- Upper Hermitage Location in greater metropolitan Adelaide
- Coordinates: 34°47′37″S 138°45′37″E﻿ / ﻿34.793718°S 138.760249°E
- Country: Australia
- State: South Australia
- City: Adelaide
- LGAs: City of Tea Tree Gully; Adelaide Hills Council;
- Location: 11 km (6.8 mi) from Modbury;

Government
- • State electorate: Little Para;
- • Federal division: Makin;

Population
- • Total: 273 (SAL 2021)
- Postcode: 5131
Suburbs around Upper Hermitage
|  | Gould Creek | Sampson Flat |
| Yatala Vale | Upper Hermitage | Inglewood |

= Upper Hermitage =

Upper Hermitage is an outer northeastern rural suburb of Adelaide, South Australia.
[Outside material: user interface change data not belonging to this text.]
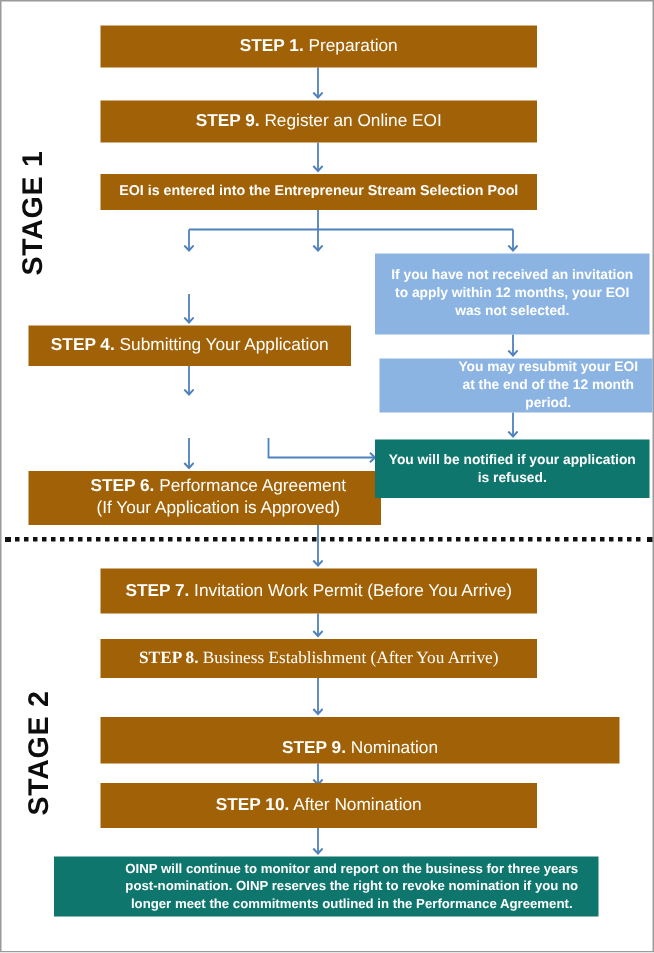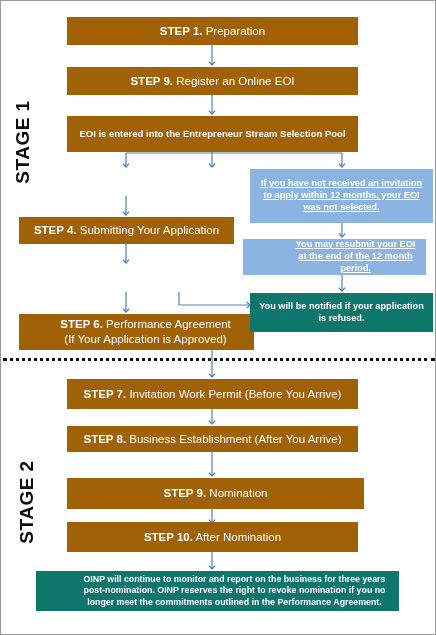--- a/index.html
+++ b/index.html
@@ -156,7 +156,7 @@
     <span><b>STEP 9.</b><span> Register an Online EOI</span></span>
   </div>
 
-  <div class="box box-blue box-small" style="left:66px; top:115px; width:291px; height:36px;">
+  <div class="box box-blue box-small" style="left:66px; top:115px; width:291px; height:24px;">
     <span>EOI is entered into the Entrepreneur Stream Selection Pool</span>
   </div>
 

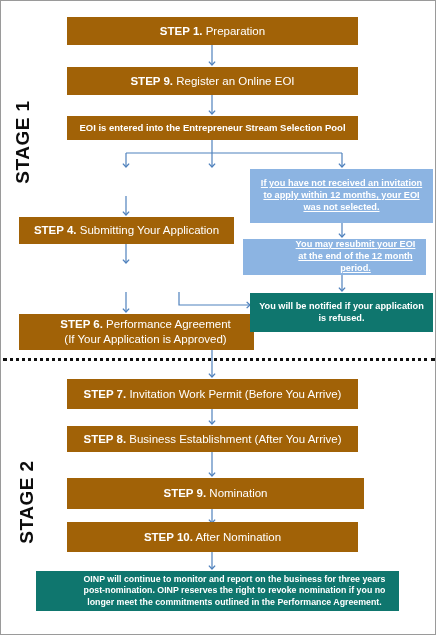--- a/index.html
+++ b/index.html
@@ -68,7 +68,7 @@
     padding: 2px 6px;
   }
   .box-blue      { background: #a16207; }
-  .box-lightblue { background: #8cb4e2; text-decoration: underline; }
+  .box-lightblue { background: #8cb4e2; }
   .box-gray      { background: #0f766e; }
 
   .box-step {

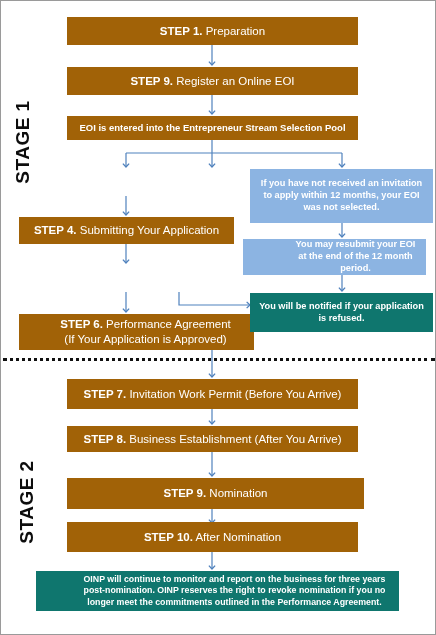--- a/index.html
+++ b/index.html
@@ -177,7 +177,7 @@
     <span>If you have not received an invitation to apply within 12 months, your EOI was not selected.</span>
   </div>
 
-  <div class="box box-lightblue box-note" style="left:242px; top:238px; width:183px; height:36px;padding-left:48px;">
+  <div class="box box-lightblue box-note" style="left:252px; top:238px; width:183px; height:36px;padding-left:48px;">
     <span>You may resubmit your EOI at the end of the 12 month period.</span>
   </div>
 

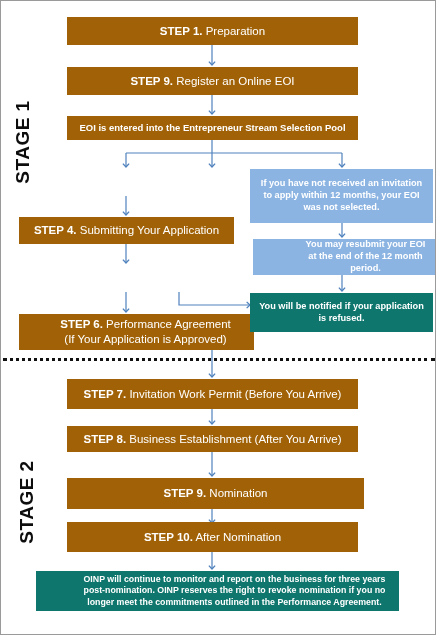--- a/index.html
+++ b/index.html
@@ -189,7 +189,7 @@
     <span><b>STEP 7.</b><span> Invitation Work Permit (Before You Arrive)</span></span>
   </div>
 
-  <div class="box box-blue box-step" style="left:66px; top:425px; width:291px; height:26px;">
+  <div class="box box-blue box-step" style="left:66px; top:425px; width:291px; height:26px;font-family:Liberation Serif, serif;">
     <span><b>STEP 8.</b><span> Business Establishment (After You Arrive)</span></span>
   </div>
 

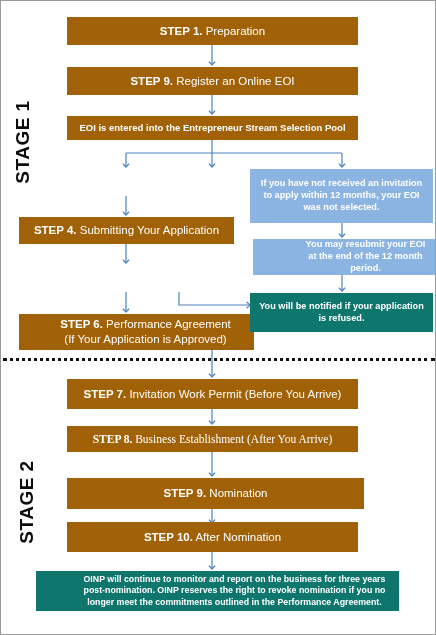--- a/index.html
+++ b/index.html
@@ -193,7 +193,7 @@
     <span><b>STEP 8.</b><span> Business Establishment (After You Arrive)</span></span>
   </div>
 
-  <div class="box box-blue box-step" style="left:66px; top:477px; width:297px; height:31px;">
+  <div class="box box-blue box-step" style="left:66px; top:477px; width:346px; height:31px;align-items:flex-end;">
     <span><b>STEP 9.</b><span> Nomination</span></span>
   </div>
 

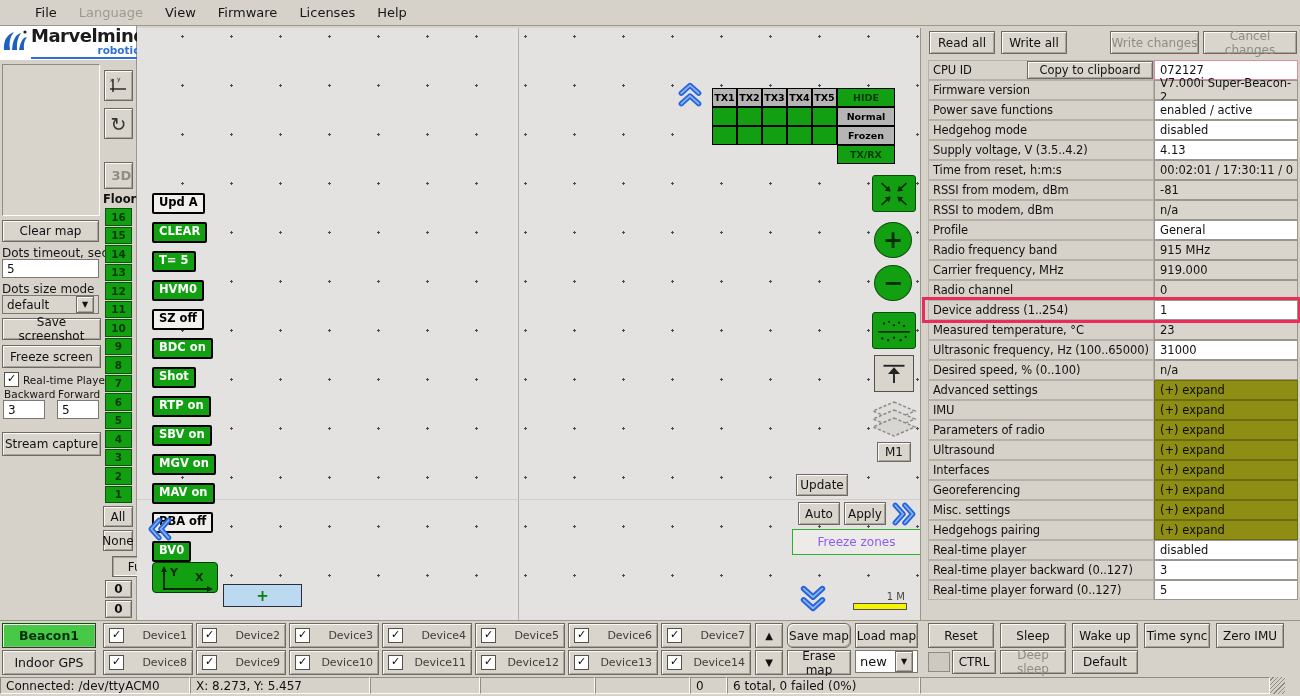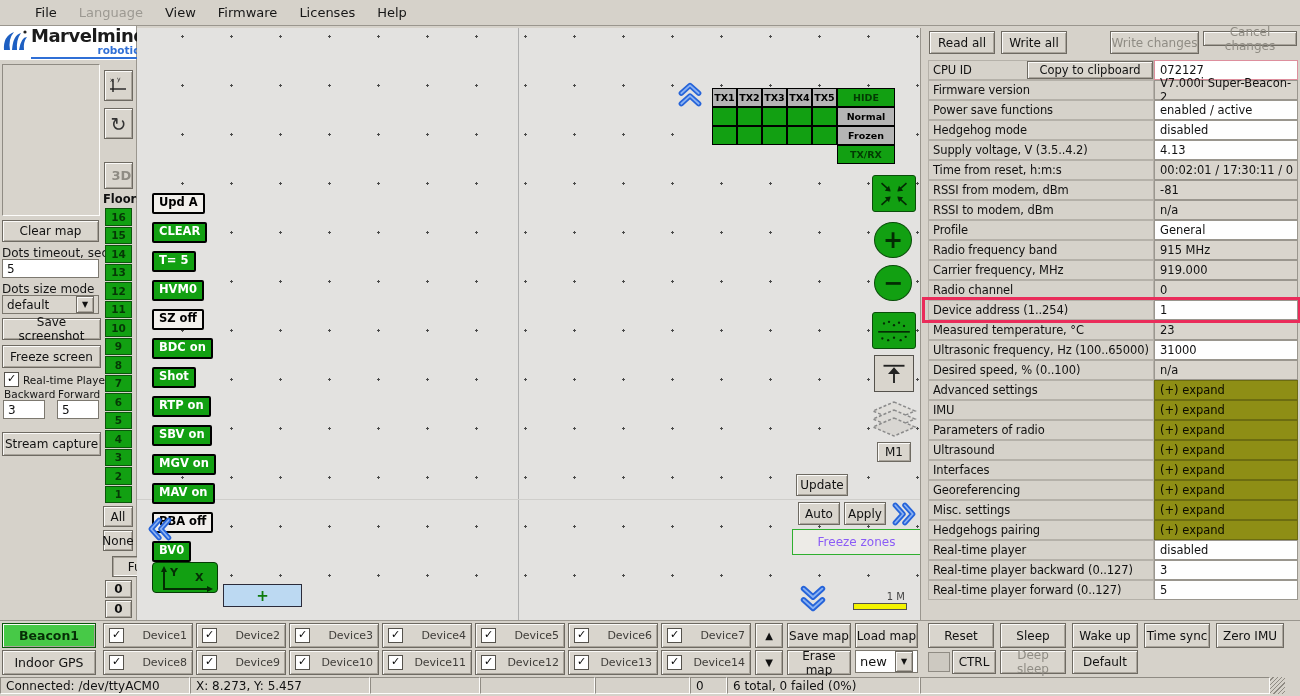--- a/index.html
+++ b/index.html
@@ -335,7 +335,7 @@
     <button class="btn abs" style="left:8px;top:3px;width:66px;height:23px;">Read all</button>
     <button class="btn abs" style="left:80px;top:3px;width:66px;height:23px;">Write all</button>
     <button class="btn abs disabled" style="left:189px;top:3px;width:89px;height:23px;">Write changes</button>
-    <button class="btn abs disabled" style="left:282px;top:3px;width:94px;height:15px;">Cancel changes</button>
+    <button class="btn abs disabled" style="left:282px;top:3px;width:94px;height:23px;">Cancel changes</button>
     <div class="abs" id="rp-rows">
         <div class="prow">
           <div class="plabel cpulab">

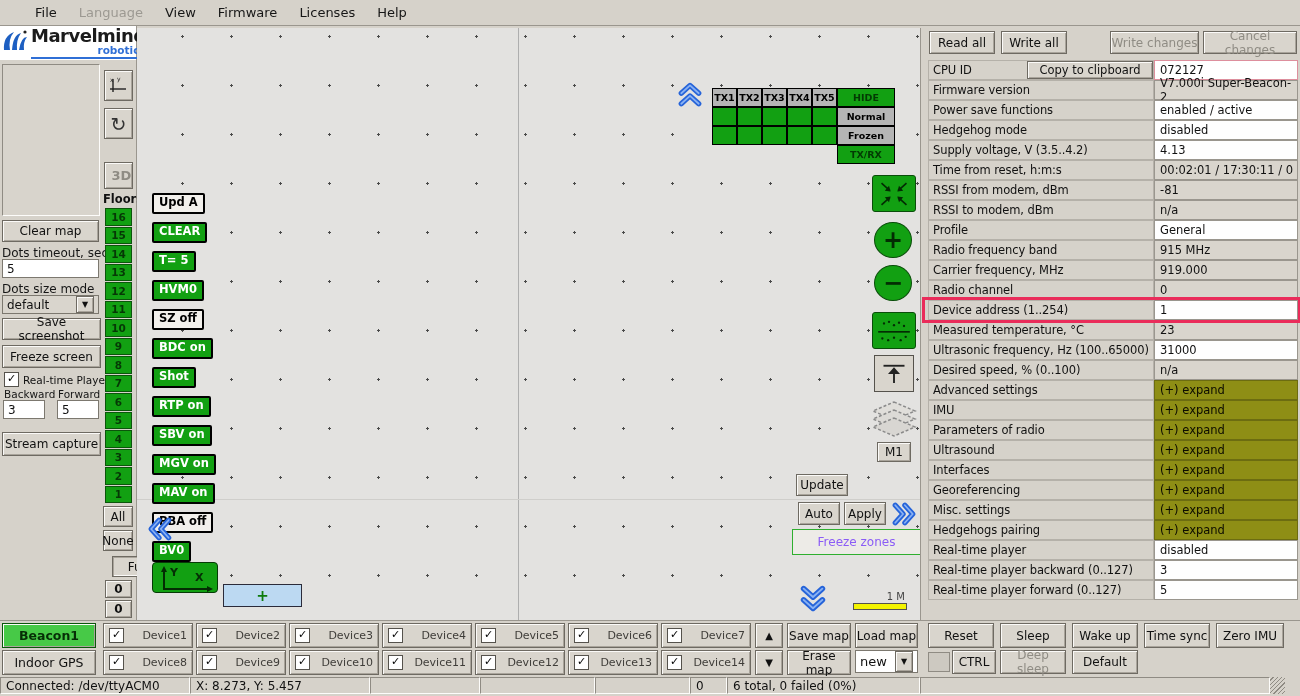--- a/index.html
+++ b/index.html
@@ -519,7 +519,7 @@
     <button class="btn abs" style="left:755px;top:2px;width:28px;height:25px;font-size:10px;">▲</button>
     <button class="btn abs" style="left:755px;top:29px;width:28px;height:25px;font-size:10px;">▼</button>
 
-    <button class="btn abs" style="left:787px;top:2px;width:64px;height:25px;">Save map</button>
+    <button class="btn abs" style="left:787px;top:2px;width:64px;height:25px;border-radius:6px;">Save map</button>
     <button class="btn abs" style="left:855px;top:2px;width:63px;height:25px;">Load map</button>
     <button class="btn abs" style="left:787px;top:29px;width:64px;height:25px;">Erase map</button>
     <div class="inp abs" style="left:855px;top:29px;width:63px;height:23px;background:#fff;justify-content:space-between;font-size:13px;">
It is located in the City of Tea Tree Gully and Adelaide Hills Council local government areas, and is adjacent to the rural districts of Yatala Vale and Gould Creek.

==History==
Upper Hermitage's history revolves around agriculture and viticulture, as well as sand and freestone quarries, whose yields were used since early settlement days to build many South Australian public buildings, including the Adelaide Town Hall, General Post Office, Supreme Court and St Peter's Cathedral.

The Upper Hermitage district was significantly affected by the 1955 Black Sunday bushfires and 2015 Sampson Flat bushfires.

==Geography==
The boundary of Upper Hermitage is defined on the east by Warner Road, on the north by the Little Para River, on the south by a small stretch of Yatala Vale Road, and on the west by the district of Yatala Vale. It is broadly speaking east of the Golden Grove conurbation. The main roads of Upper Hermitage were all named after pioneer families of the district, namely Warner Road, Neale Road and Verrall Road.

==Facilities==
Upper Hermitage has a Country Fire Station, and there used to be a winery (Glenara Wines) on Range Road North, which is now closed. It also has two tennis courts and a tennis club (formerly the CWA rooms) on the corner of Range Road North and Warner road, which is, to date, in disuse, the second court serving as a car park for the CFS.

==Transport==
The area is not serviced by Adelaide public transport.